Perez and Rosenthal's amendments were each defeated. So, too, were several amendments by state Rep. Gene Wu (D-Houston), who sought to place alongside the Ten Commandments displays of texts foundational to other religious traditions that have large numbers of adherents in Texas: Hinduism, Islam and Buddhism.

Several Democrats made the point that roughly a third of Texans are neither Christian nor Jewish and do not consider the Ten Commandments foundational to their belief systems.
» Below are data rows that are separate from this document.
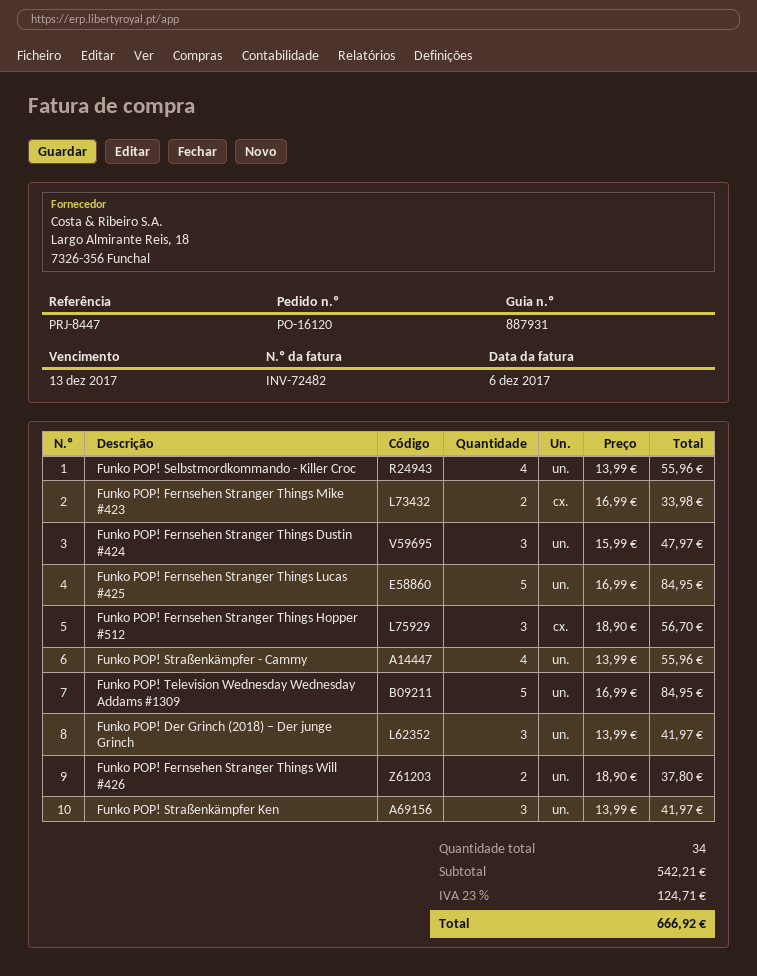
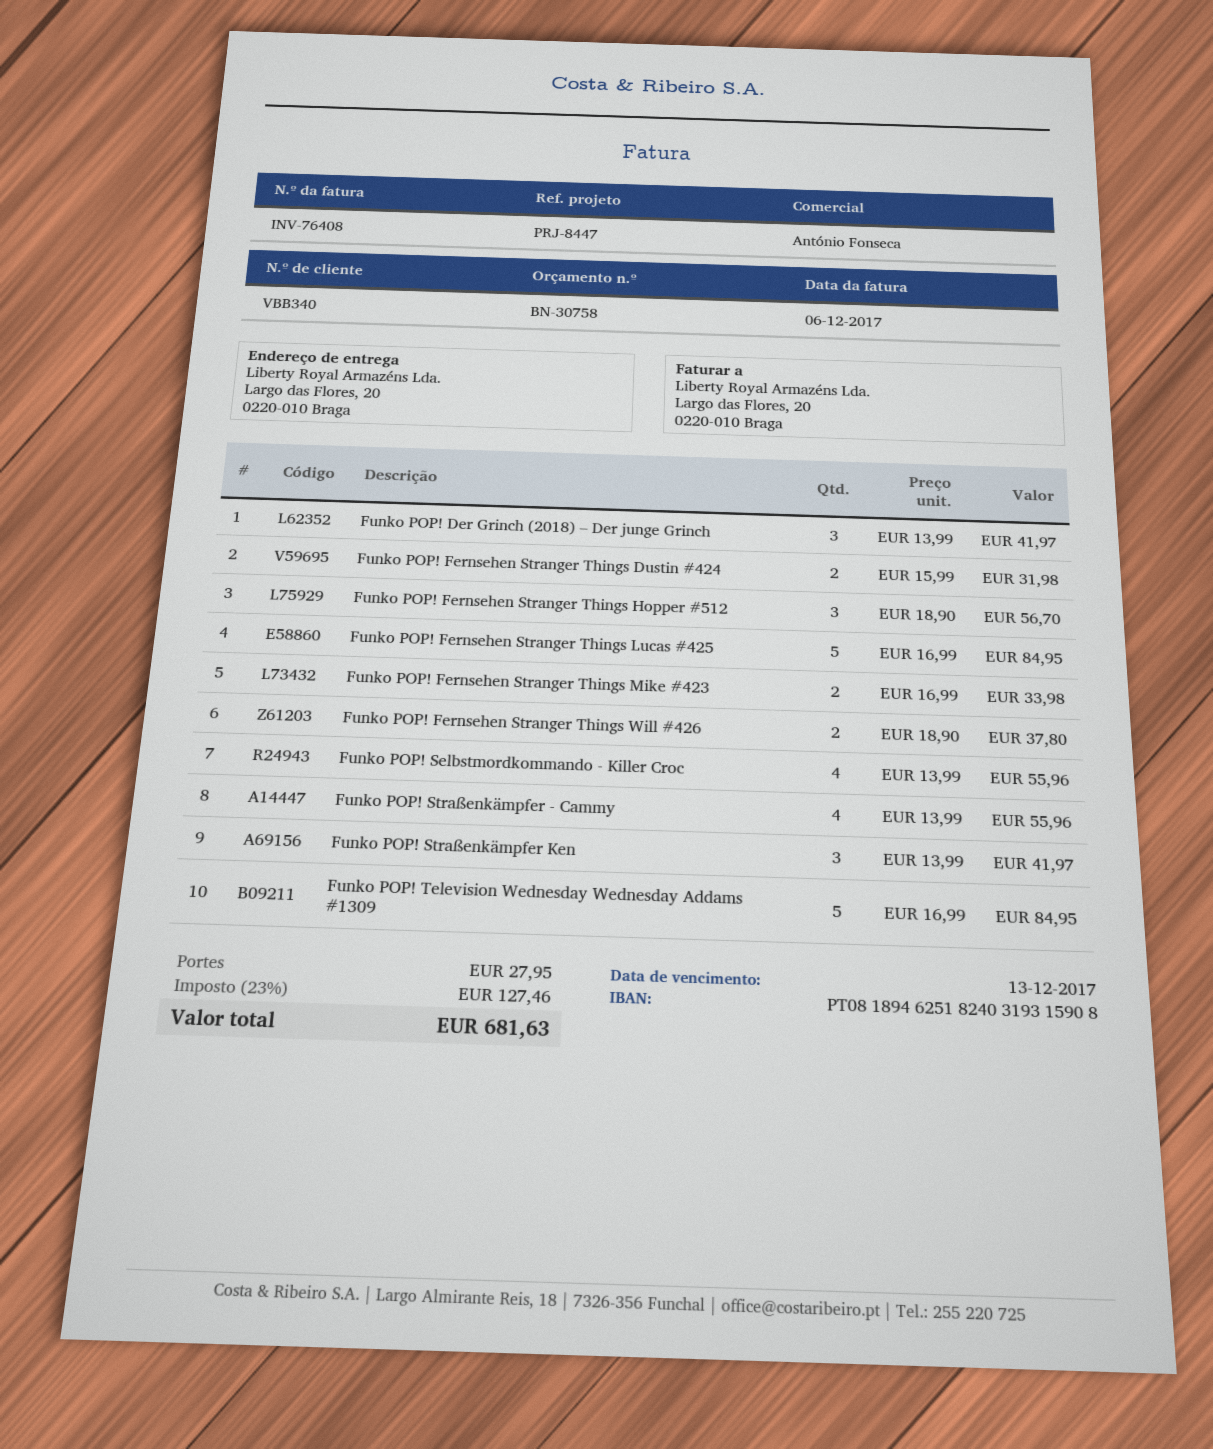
invoice number: INV-72482 -> INV-76408
Funko POP! Fernsehen Stranger Things Dustin #424: 3 x 15.99 = 47.97 -> 2 x 15.99 = 31.98
shipping: none -> 27.95
tax: 23% = 124.71 -> 23% = 127.46
total: 666.92 -> 681.63

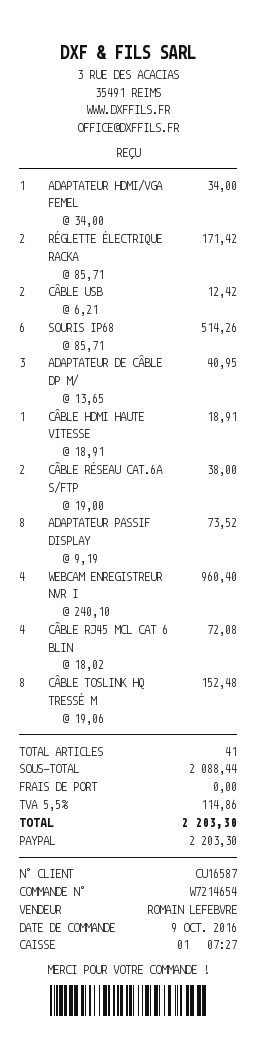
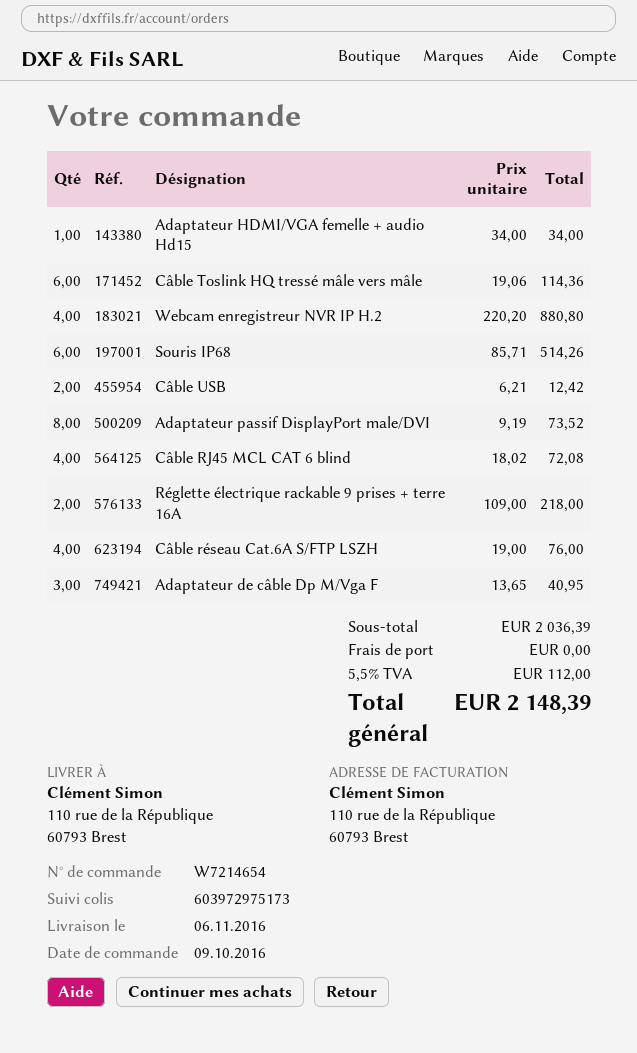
RÉGLETTE ÉLECTRIQUE RACKA: 2 x 85.71 = 171.42 -> 2 x 109.00 = 218.00
CÂBLE HDMI HAUTE VITESSE: 1 x 18.91 = 18.91 -> none
CÂBLE RÉSEAU CAT.6A S/FTP: 2 x 19.00 = 38.00 -> 4 x 19.00 = 76.00
WEBCAM ENREGISTREUR NVR I: 4 x 240.10 = 960.40 -> 4 x 220.20 = 880.80
CÂBLE TOSLINK HQ TRESSÉ M: 8 x 19.06 = 152.48 -> 6 x 19.06 = 114.36
subtotal: 2088.44 -> 2036.39
tax: 5.5% = 114.86 -> 5.5% = 112.00
total: 2203.30 -> 2148.39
State Rep. John Bryant (D-Dallas) raised the concern that SB 10 could be used as a wedge for the further introduction of an explicitly and narrowly Christian worldview into public schools. He noted the difficulty the average public schoolteacher would have in addressing questions by young children about the Ten Commandments, such as the meaning of adultery.

"And the first time a teacher stumbles and makes a mistake," Bryant said, "Ms. Noble and all of her allies who are carrying this bill will be leading a group with pitchforks down to the schoolboard to raise Cain and claim that somebody is persecuting Christians."

State Rep. John Bryant (D-Dallas)
Screenshot/Texas House
State Rep. John Bryant (D-Dallas)

The final speaker against the bill during Saturday's 2½-hour debate was state Rep. James Talarico (D-Austin), a former San Antonio public schoolteacher and current seminary student. He cited the Apostle Paul in arguing that SB 10 would have the opposite of its intended effect, suggesting it would backfire and create a generation of atheists rather than one of Christians.

"There is a spiritual crisis in our world that must be addressed, but this bill is not the way to address it," Talarico said. "The separation of church and state doesn't just protect the state. It also protects the church."